> _Task objective_
Exactly as they appear below, repeat the lines from the one with "monospace; font-size: 18px" through the one with "monospace; font-size: 14px". Drop every picture.

> _Material to process_
----------------------------------------
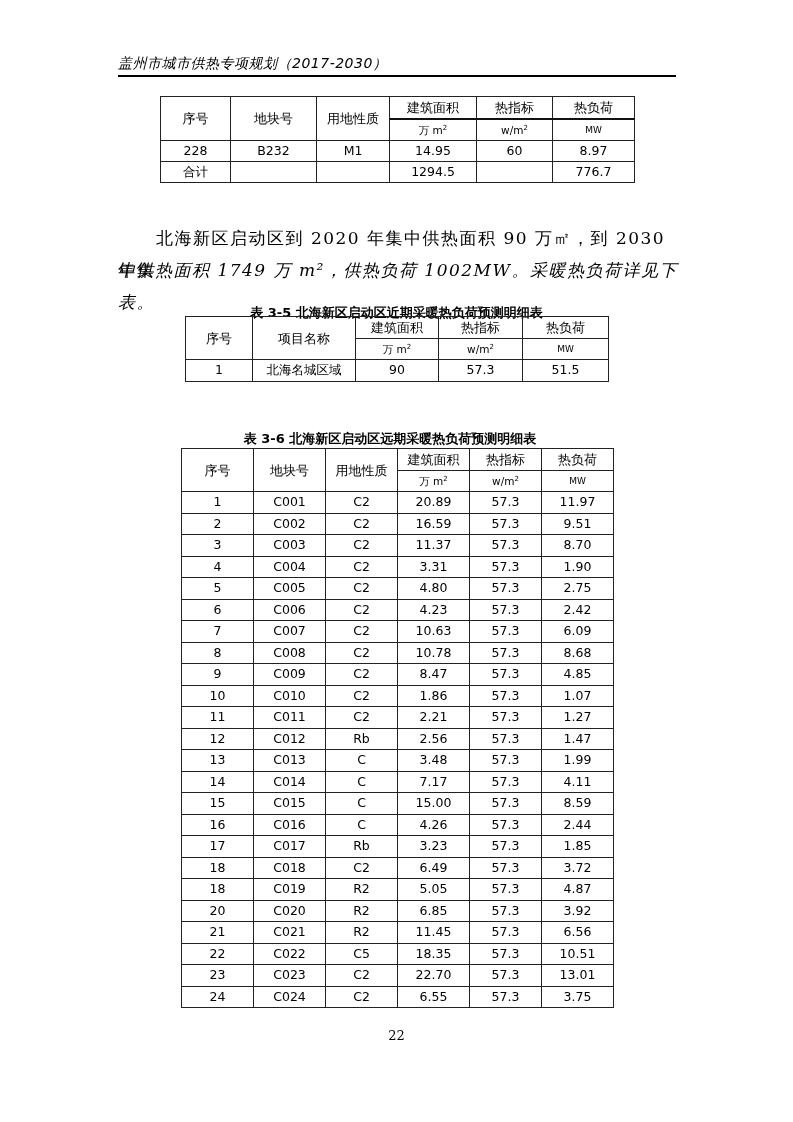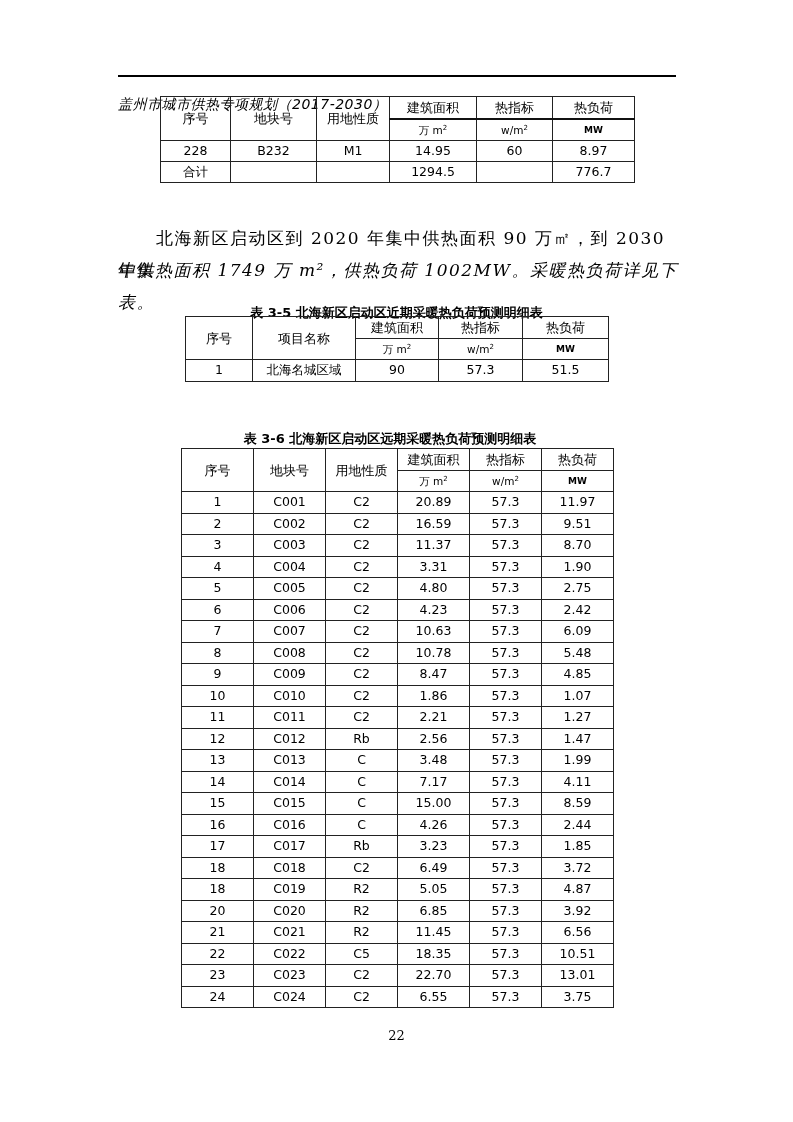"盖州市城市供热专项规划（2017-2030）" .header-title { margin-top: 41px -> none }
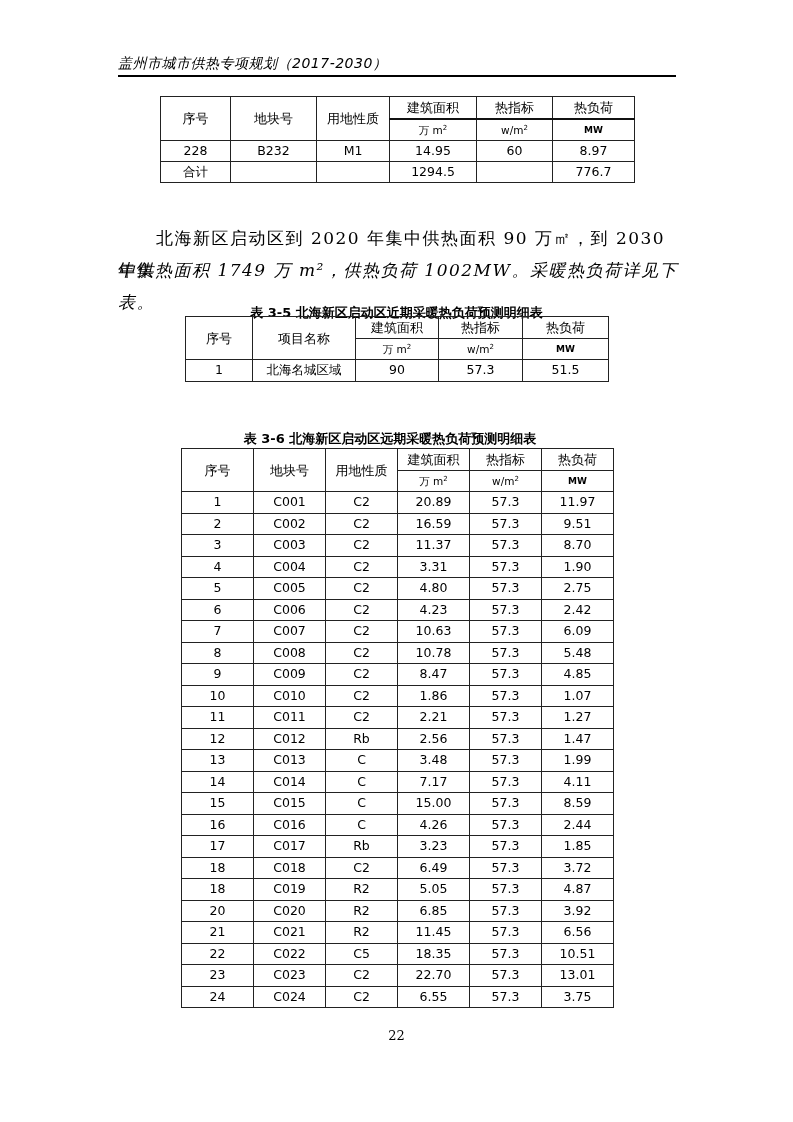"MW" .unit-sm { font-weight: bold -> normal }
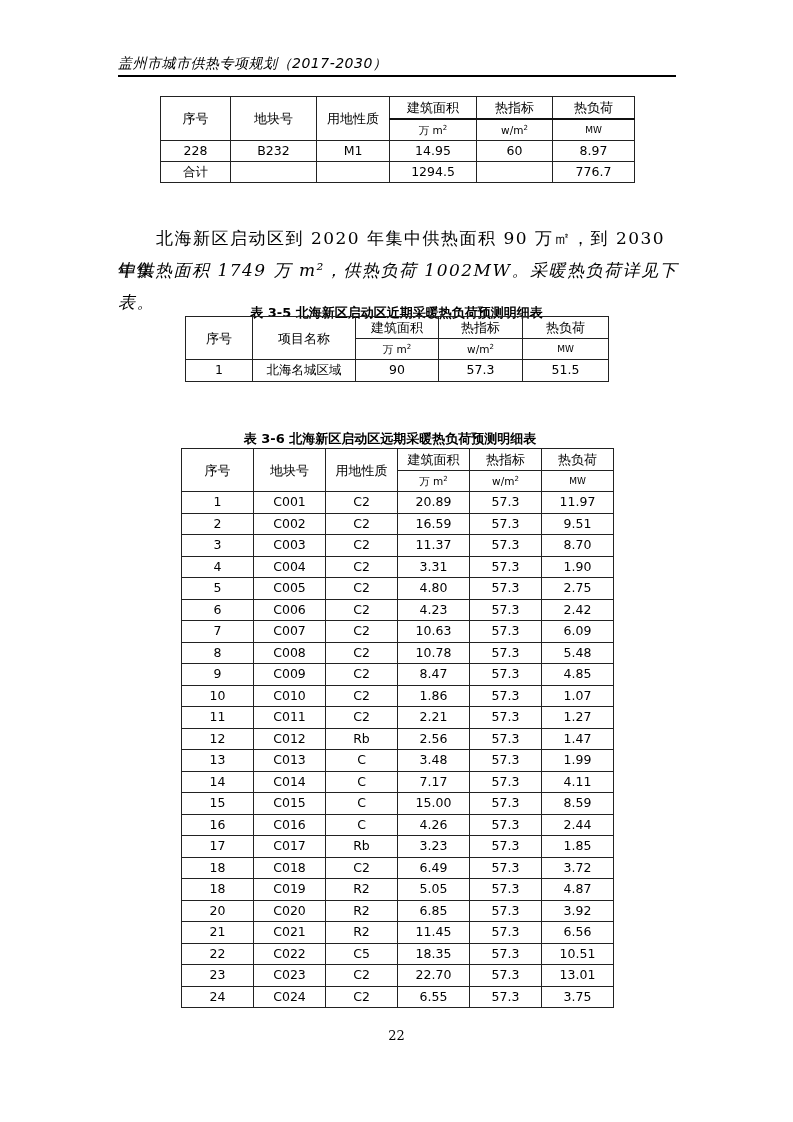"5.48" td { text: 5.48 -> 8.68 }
----------------------------------------
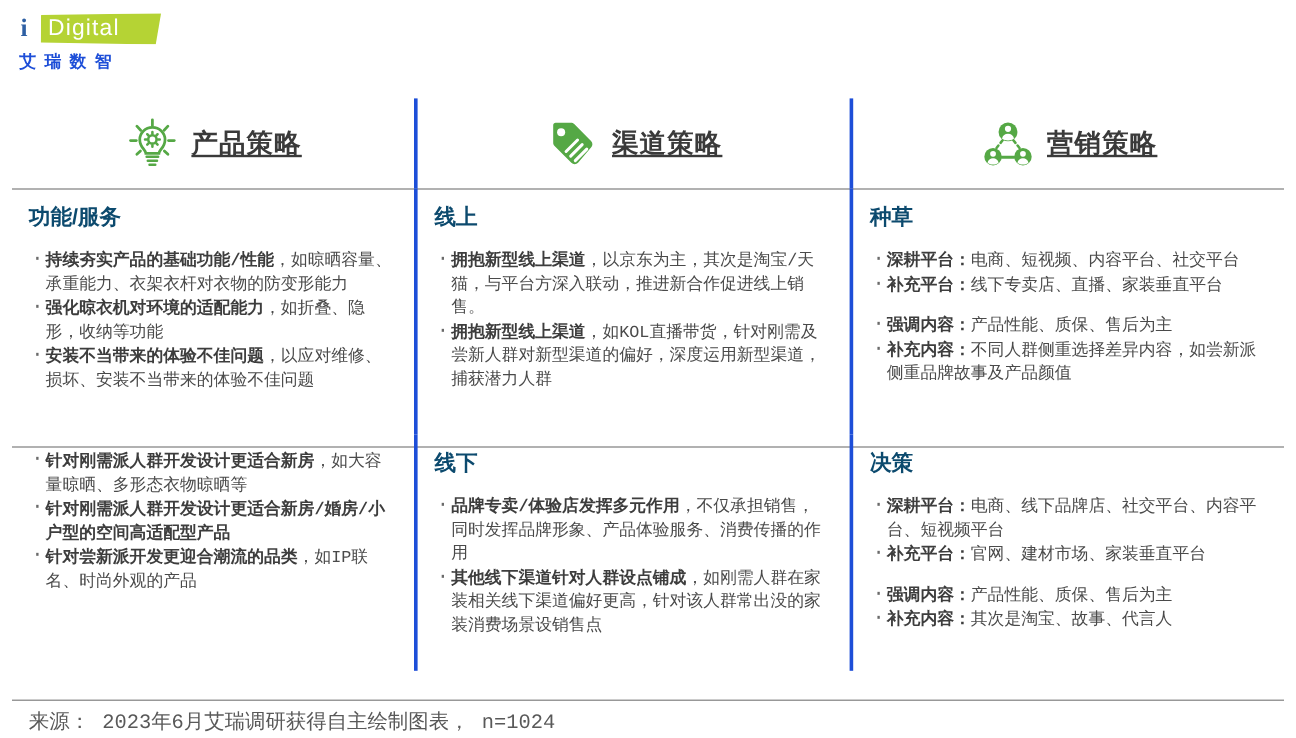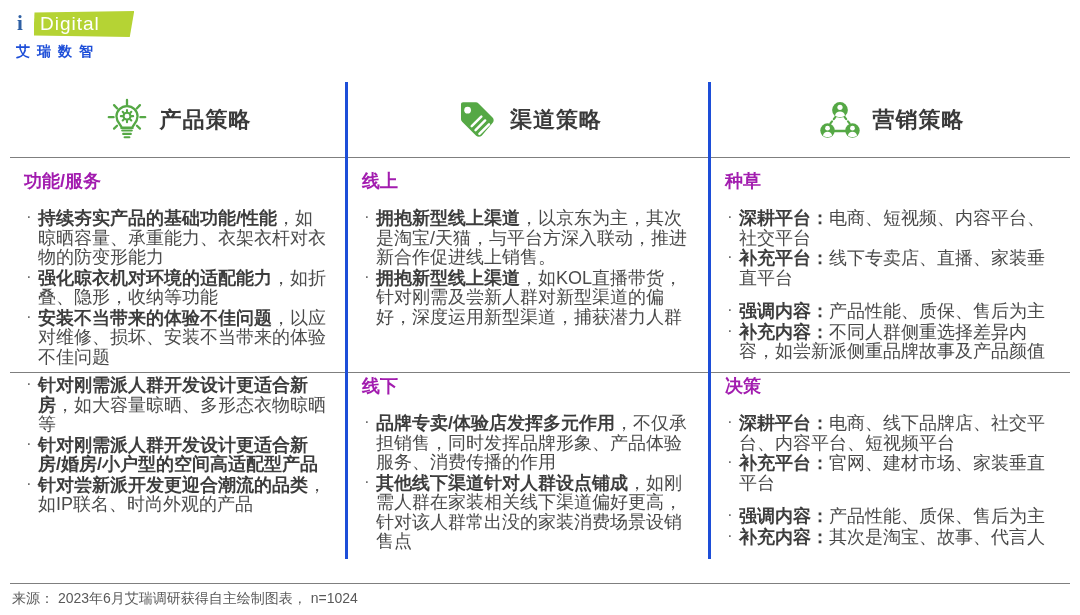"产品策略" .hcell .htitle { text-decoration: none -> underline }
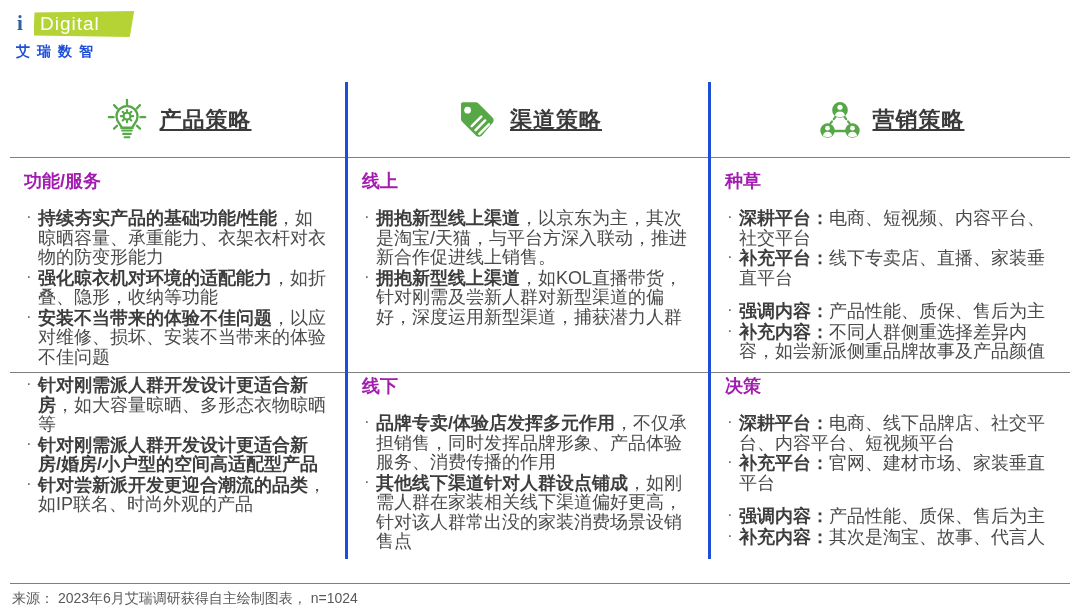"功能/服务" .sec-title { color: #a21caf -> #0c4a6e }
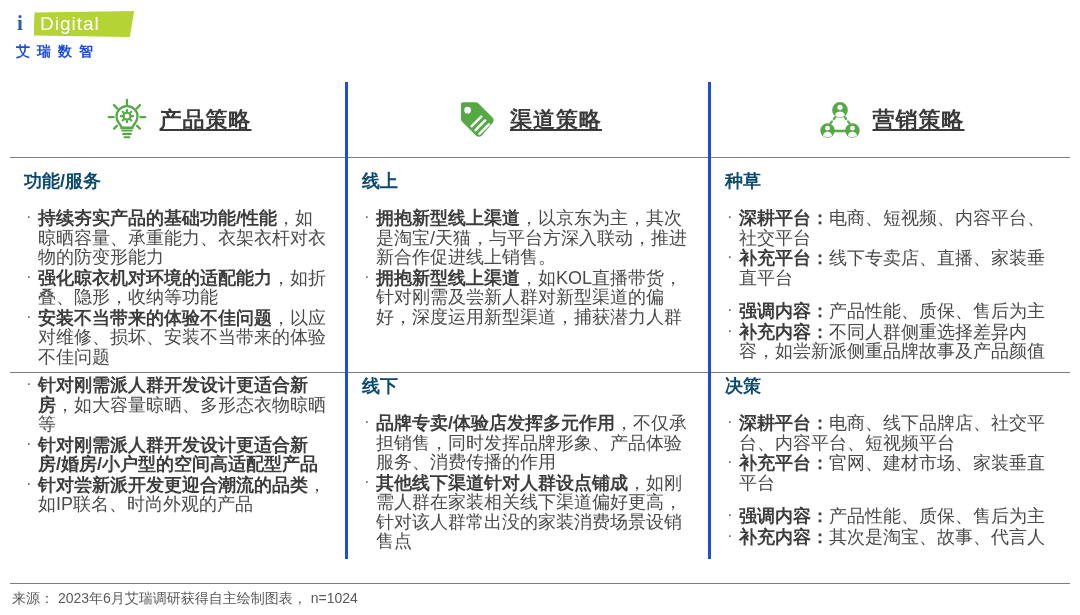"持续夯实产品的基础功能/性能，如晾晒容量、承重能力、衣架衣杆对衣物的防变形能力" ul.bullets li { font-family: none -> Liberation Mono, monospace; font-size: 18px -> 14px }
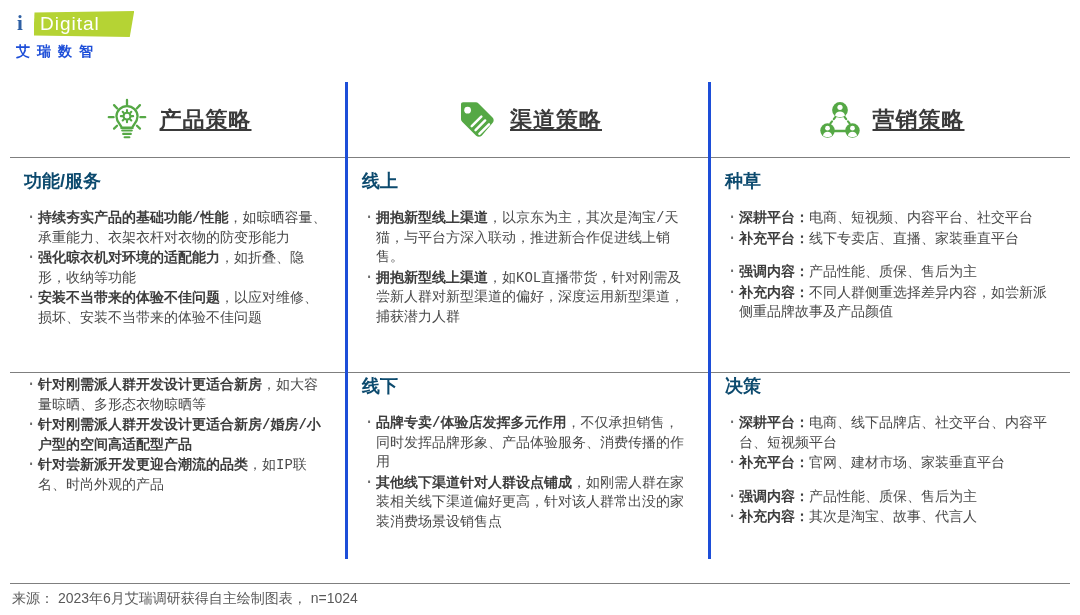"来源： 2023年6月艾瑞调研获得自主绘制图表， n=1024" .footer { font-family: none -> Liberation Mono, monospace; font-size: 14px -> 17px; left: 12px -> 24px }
----------------------------------------
> _Solution to this task_
"持续夯实产品的基础功能/性能，如晾晒容量、承重能力、衣架衣杆对衣物的防变形能力" ul.bullets li { font-family: none -> Liberation Mono, monospace; font-size: 18px -> 14px }
"来源： 2023年6月艾瑞调研获得自主绘制图表， n=1024" .footer { font-family: none -> Liberation Mono, monospace; font-size: 14px -> 17px; left: 12px -> 24px }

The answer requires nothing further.